The film is also overripe with symbolism, the duality of the brothers notwithstanding. A goldfish, left behind by Philippe and André’s mother becomes a bone of contention between the two siblings, and its fate another defining moment in the film that will either be embraced or shrugged off by audiences.
It is disappointing that a film so rich in imagery comes up short with its characters and story. Lepage is certainly a talented filmmaker and, largely unknown in the U.S., he should command attention here. His visionary work on the stage has gained him worldwide fame.
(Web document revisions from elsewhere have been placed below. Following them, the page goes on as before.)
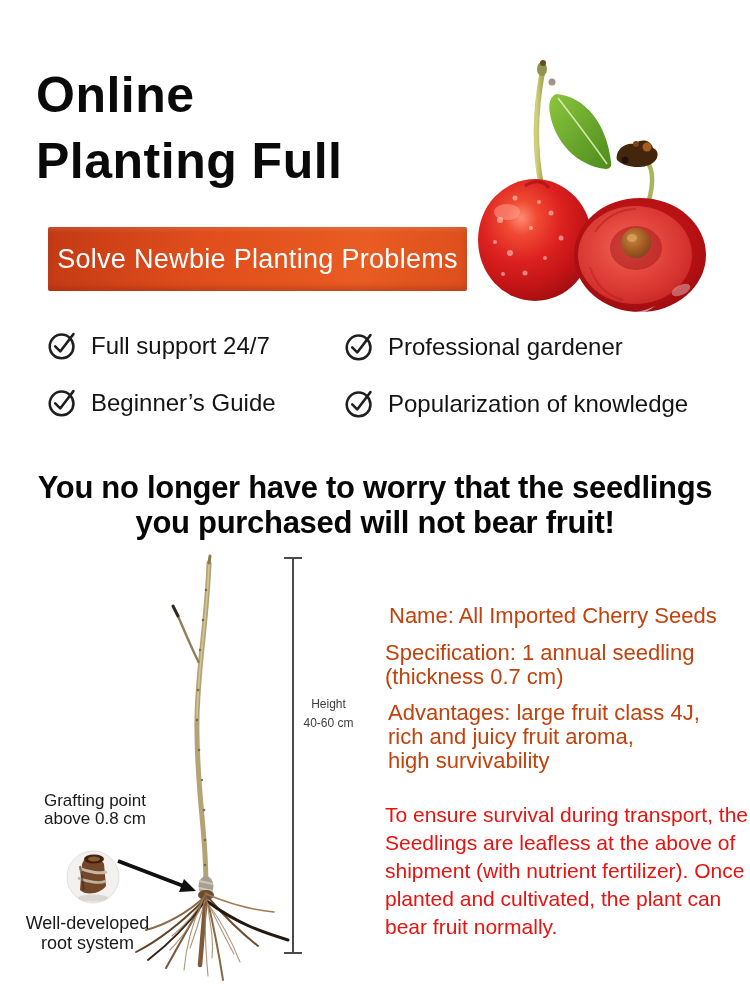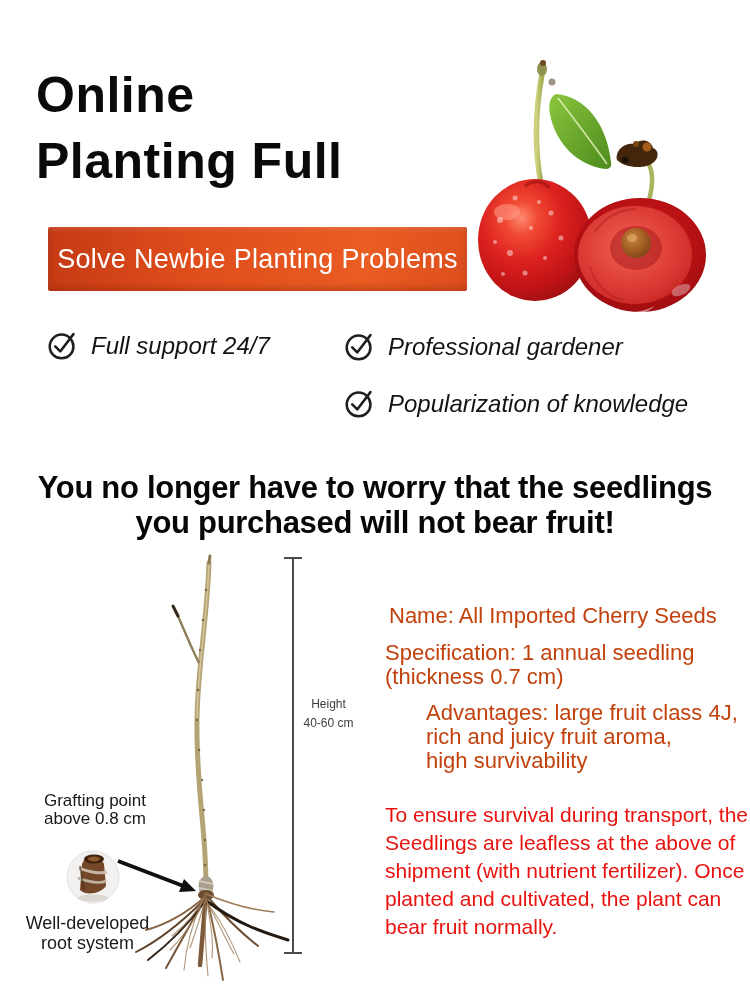--- a/index.html
+++ b/index.html
@@ -19,7 +19,7 @@
   .banner-label{width:100%;height:64px;line-height:64px;text-align:center;color:#ffffff;
           font-size:27px;letter-spacing:.3px;}
   
-  .feature{position:absolute;display:flex;align-items:center;gap:13px;font-style:italic;}
+  .feature{position:absolute;display:flex;align-items:center;gap:13px;}
   .feature .icon{width:31px;height:31px;flex:0 0 auto;}
   .feature .flabel{font-size:24px;color:#141414;white-space:nowrap;}
   .f1{left:47px;top:330px;} .f2{left:344px;top:331px;}

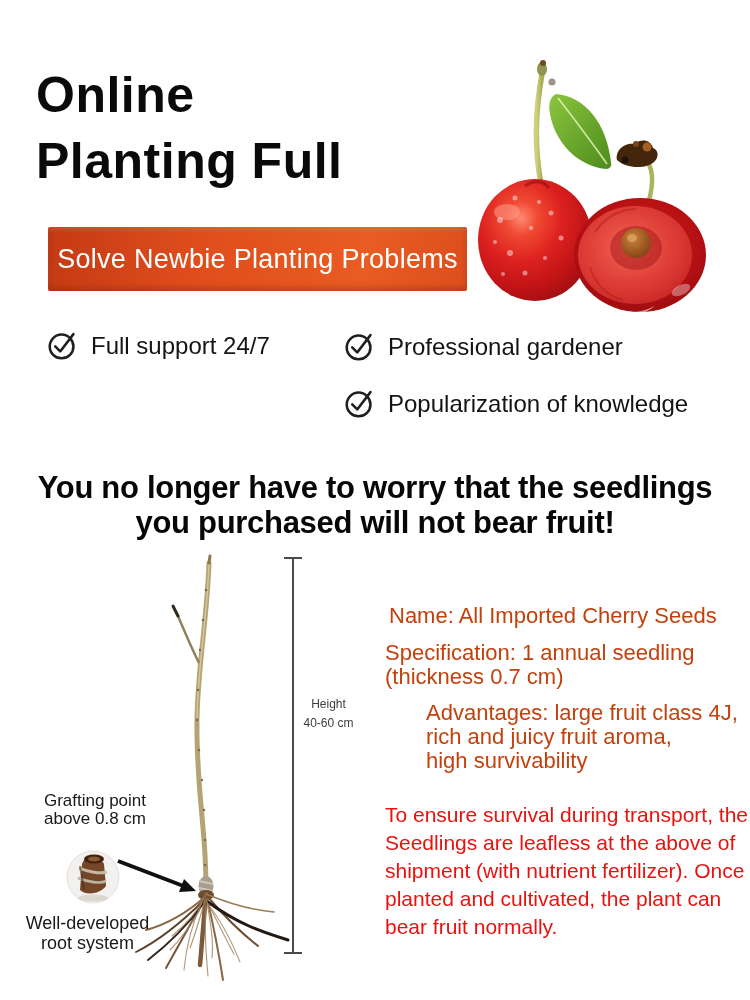--- a/index.html
+++ b/index.html
@@ -146,6 +146,13 @@
       <path d="M 9,18 L 14.5,23.5 L 29,4.5" stroke="#1f1f1f" stroke-width="2.8" fill="none" stroke-linecap="round" stroke-linejoin="round"></path>
     </svg>
     <span class="flabel">Professional gardener</span>
+  </div>
+  <div class="feature f3">
+    <svg class="icon" viewBox="0 0 34 34">
+      <circle cx="16" cy="18" r="13" stroke="#1f1f1f" stroke-width="2.8" fill="none"></circle>
+      <path d="M 9,18 L 14.5,23.5 L 29,4.5" stroke="#1f1f1f" stroke-width="2.8" fill="none" stroke-linecap="round" stroke-linejoin="round"></path>
+    </svg>
+    <span class="flabel">Beginner’s Guide</span>
   </div>
   <div class="feature f4">
     <svg class="icon" viewBox="0 0 34 34">

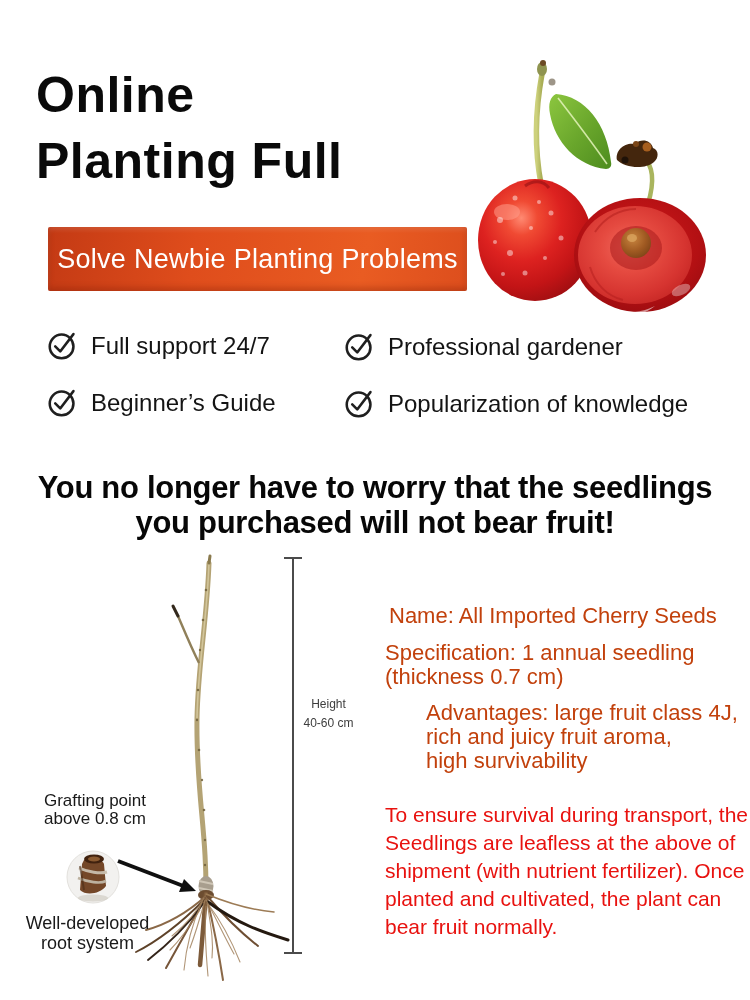--- a/index.html
+++ b/index.html
@@ -37,7 +37,7 @@
   .product{position:absolute;left:385px;top:603px;width:360px;font-size:22px;color:#c2410c;}
   .p-name{line-height:25px;margin:0 0 13px 0;padding-left:4px;}
   .p-spec{line-height:24px;margin:0 0 12px 0;}
-  .p-adv{line-height:24px;padding-left:3px;margin-left:38px;}
+  .p-adv{line-height:24px;padding-left:3px;}
   
   .note{position:absolute;left:385px;top:801px;width:360px;font-size:21px;line-height:28px;}
   .note div{white-space:nowrap;}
He does an admiral job playing both Philippe and André, even if the gay brother has significantly less screen time. It may be Lepage’s own exercise in narcissism to take on writing, directing, and acting in this unusual film, but it mostly works. In support, the pierced and tattooed Poulin is ingratiating in his scenes.
“Far Side of the Moon” builds to an interesting and appropriate ending, but it is one likely to satisfy only the most patient viewers.